[Edit tracking data]
+ + + +
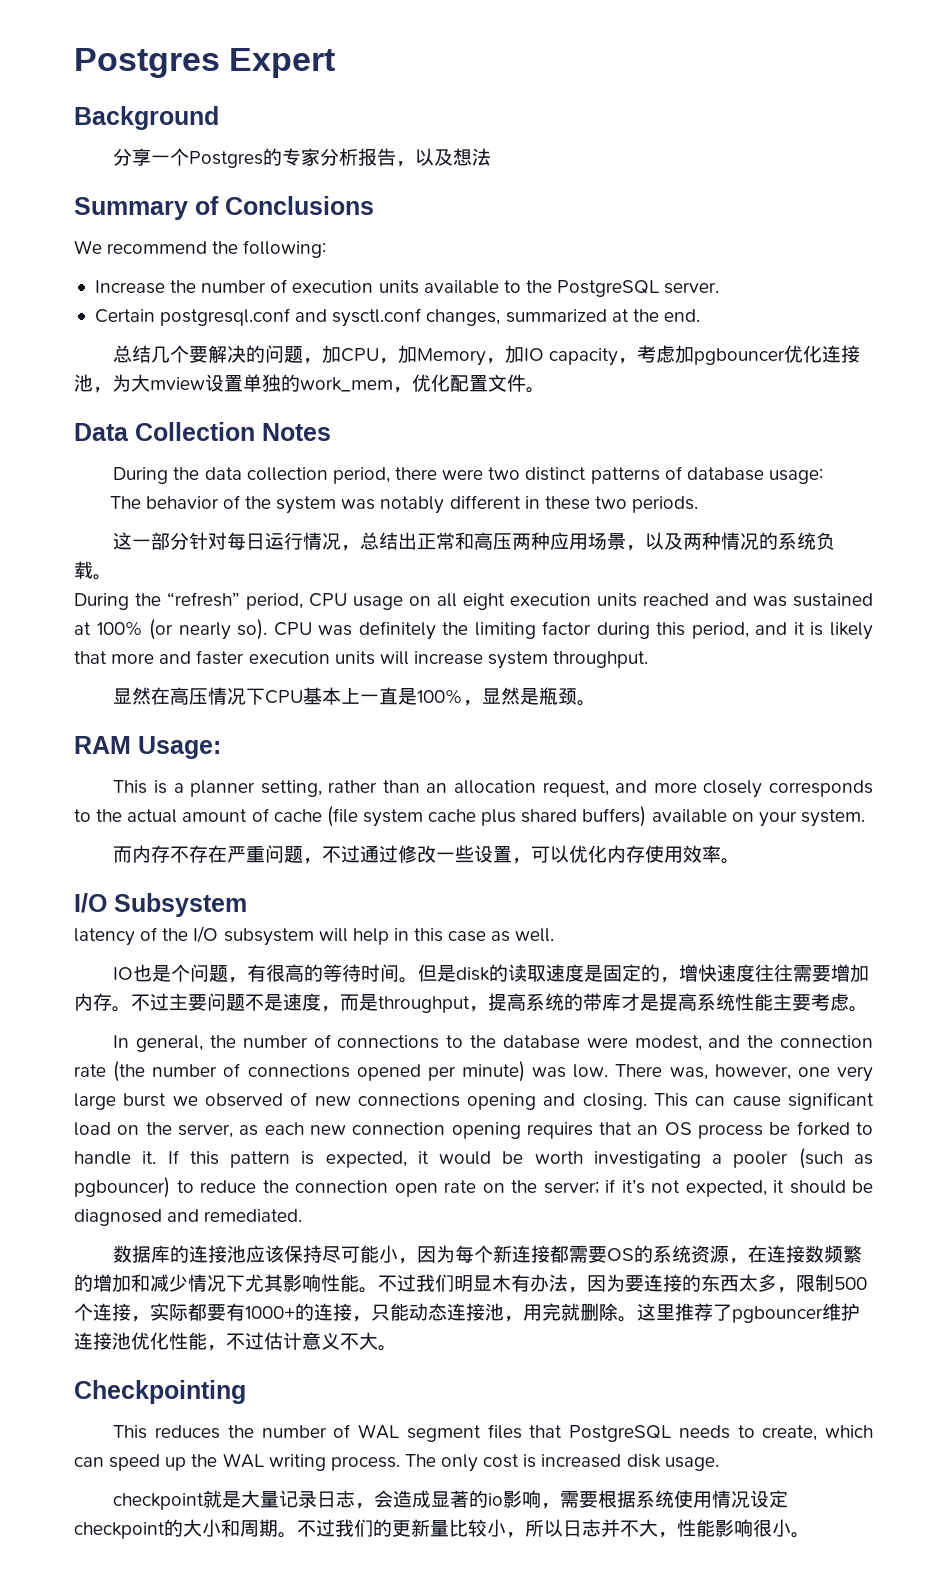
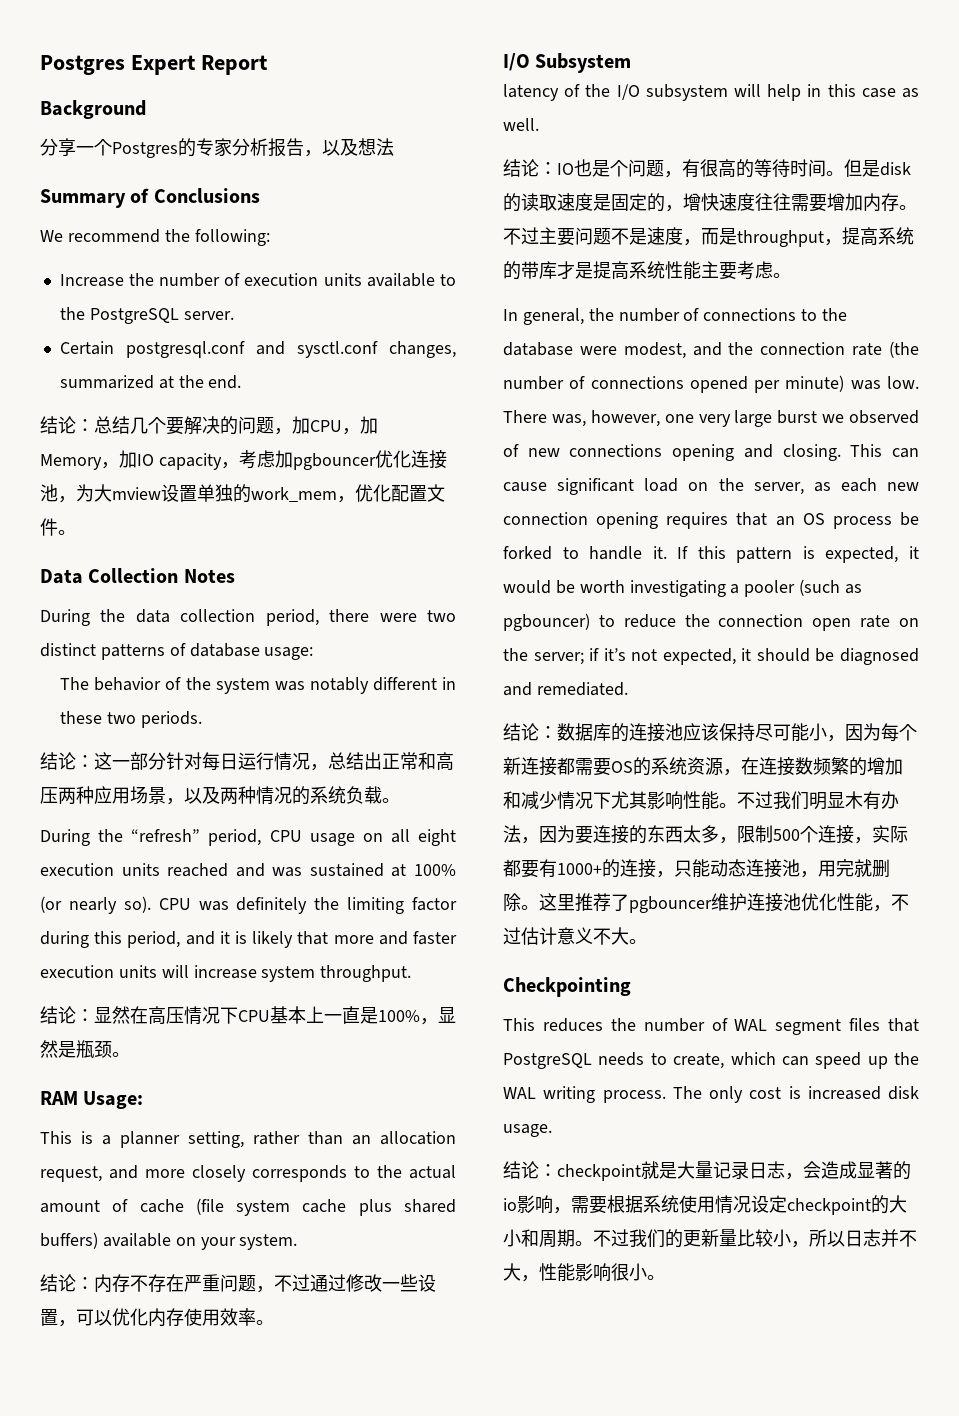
- Postgres Expert
+ Postgres Expert Report
- 总结几个要解决的问题，加CPU，加Memory，加IO capacity，考虑加pgbouncer优化连接池，为大mview设置单独的work_mem，优化配置文件。
+ 结论：总结几个要解决的问题，加CPU，加Memory，加IO capacity，考虑加pgbouncer优化连接池，为大mview设置单独的work_mem，优化配置文件。
- 这一部分针对每日运行情况，总结出正常和高压两种应用场景，以及两种情况的系统负载。
+ 结论：这一部分针对每日运行情况，总结出正常和高压两种应用场景，以及两种情况的系统负载。
- 显然在高压情况下CPU基本上一直是100%，显然是瓶颈。
+ 结论：显然在高压情况下CPU基本上一直是100%，显然是瓶颈。
- 而内存不存在严重问题，不过通过修改一些设置，可以优化内存使用效率。
+ 结论：内存不存在严重问题，不过通过修改一些设置，可以优化内存使用效率。
- IO也是个问题，有很高的等待时间。
+ 结论：IO也是个问题，有很高的等待时间。
- 数据库的连接池应该保持尽可能小，因为每个新连接都需要OS的系统资源，在连接数频繁的增加和减少情况下尤其影响性能。
+ 结论：数据库的连接池应该保持尽可能小，因为每个新连接都需要OS的系统资源，在连接数频繁的增加和减少情况下尤其影响性能。
- checkpoint就是大量记录日志，会造成显著的io影响，需要根据系统使用情况设定checkpoint的大小和周期。
+ 结论：checkpoint就是大量记录日志，会造成显著的io影响，需要根据系统使用情况设定checkpoint的大小和周期。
+ + + +
Work item>
Out of the records above, pull each line containing the word "因为每个新连接都需要OS的系统资源".

Response to the exercise>
- 数据库的连接池应该保持尽可能小，因为每个新连接都需要OS的系统资源，在连接数频繁的增加和减少情况下尤其影响性能。
+ 结论：数据库的连接池应该保持尽可能小，因为每个新连接都需要OS的系统资源，在连接数频繁的增加和减少情况下尤其影响性能。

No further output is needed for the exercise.